ITALIA, DONNARUMMA: “FELICE PER IL MILAN, MA NESSUN RIMPIANTO. LE CRITICHE…”

Sul Milan“Faccio i complimenti al Milan, hanno fatto un lavoro incredibile, sono orgoglioso di loro, ma non ho nessun rimpianto per essere andato via. Far parte di una società come il Psg ti aiuta sotto tanti punti di vista”.

Su Chiellini“Mancherà tutto di lui, sia in campo che fuori è stato un punto di riferimento per il calcio italiano e mondiale, soprattutto per noi giovani. Ci ha dato una grande mano, vogliamo ora dargli una grande gioia. In campo mancherà, è veramente fantastico e ti dà sempre una mano, anche con una semplice parola”.

Sul ritorno a Wembley“Non dobbiamo dimenticare quanto fatto all’Europeo, questo è un gruppo fantastico e ci ha fatto ottenere un risultato incredibile. La delusione del mancato accesso al Mondiale è ancora fresca, siamo ancora delusi.
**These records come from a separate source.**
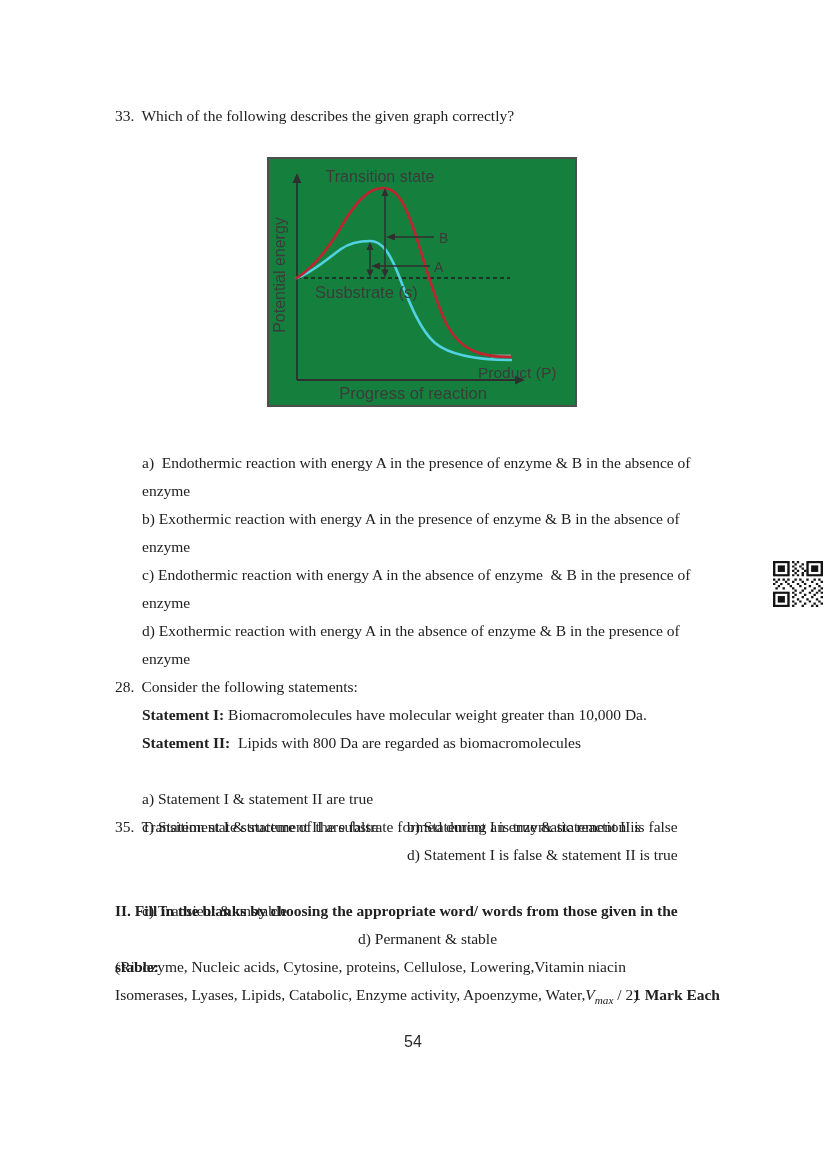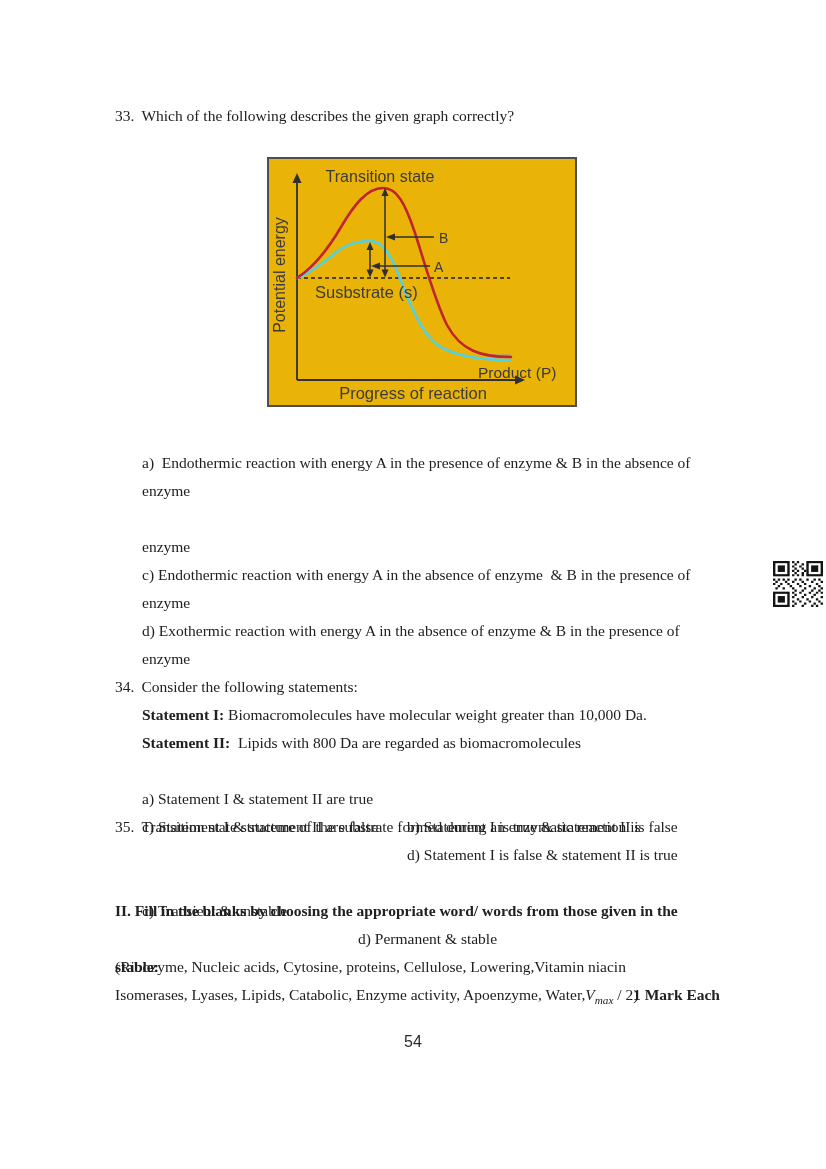"Transition state" .fig { background: #eab308 -> #15803d }
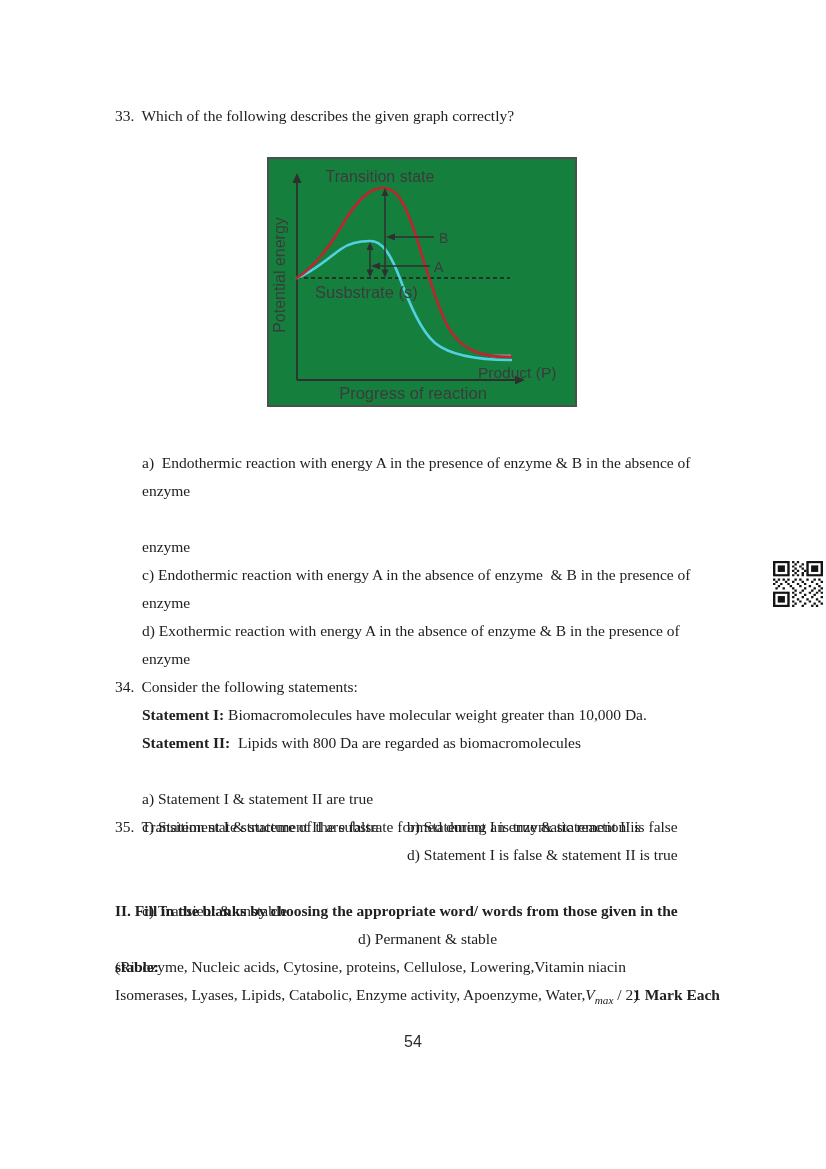"b) Exothermic reaction with energy" div.line { html: none -> <div>b) Exothermic reaction with energy A in the presence of enzyme &amp; B in the absence of</div> }
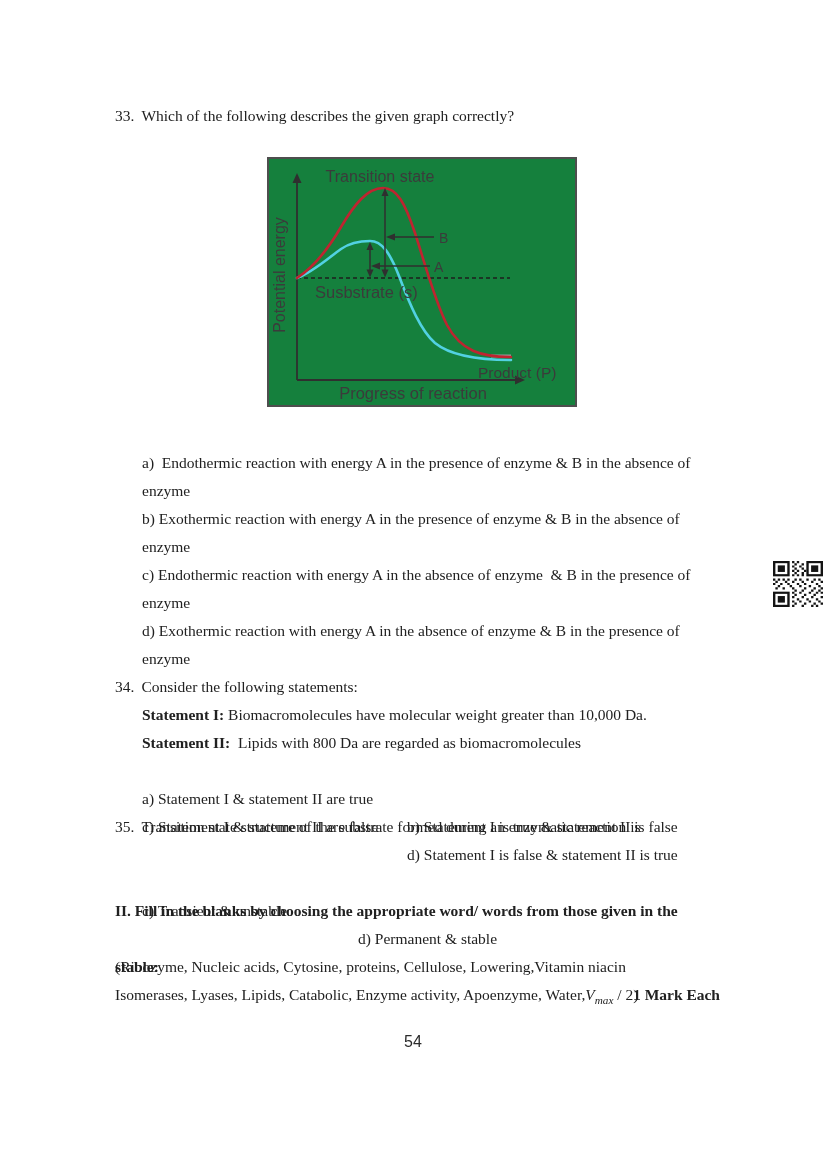"34." span { text: 34 -> 28 }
Fa male, alcuni ragazzi non saranno più con noi, ma noi giovani dobbiamo riportare l’Italia dove merita”.

Sulla sua stagione: “Non è stato un anno facile, ma sono sempre io e lavoro sempre al massimo. Sono sempre a disposizione della squadra, dell’Italia. Non c’è alcun problema, bisogna solo ripartire e farlo al meglio”.

Prosegue: “È stato un anno difficile, ma le rassicurazioni non mi servono. Sono sempre stato attento a lavorare, mi sento orgoglioso sempre di essere qui e di indossare questa maglia. In vista di San Siro dico solo che quando gioca l’Italia bisogna tifarla”.

Sulle critiche: “Ho le spalle larghe e riesco a gestire le critiche, così come gestisco gli elogi. Fa parte del lavoro. Sul gioco coi piedi, è normale ci siano benefici ma a volte rischi un pochino, in alcune partite rischiare tanto diventa complicato e bisogna saper gestire certe situazioni. Il ruolo è cambiato tanto, io ho avuto la fortuna di lavorarci tanto al settore giovanile del Milan e avevo già la prospettiva di giocare la palla da dietro. Sicuramente in alcuni momenti di alcune partite non bisogna rischiare così tanto, il calcio è cambiato”.

Su Courtois dopo la finale di Champions: “È il migliore portiere d’Europa, sicuramente. Ieri ho visto la gara e ha disputato una partita incredibile, ha fatto grandi interventi e ha tenuto in piedi il Real Madrid fino all’ultimo. Un po’ di effetto mi ha fatto, potevamo esserci noi, ma purtroppo il calcio è così”.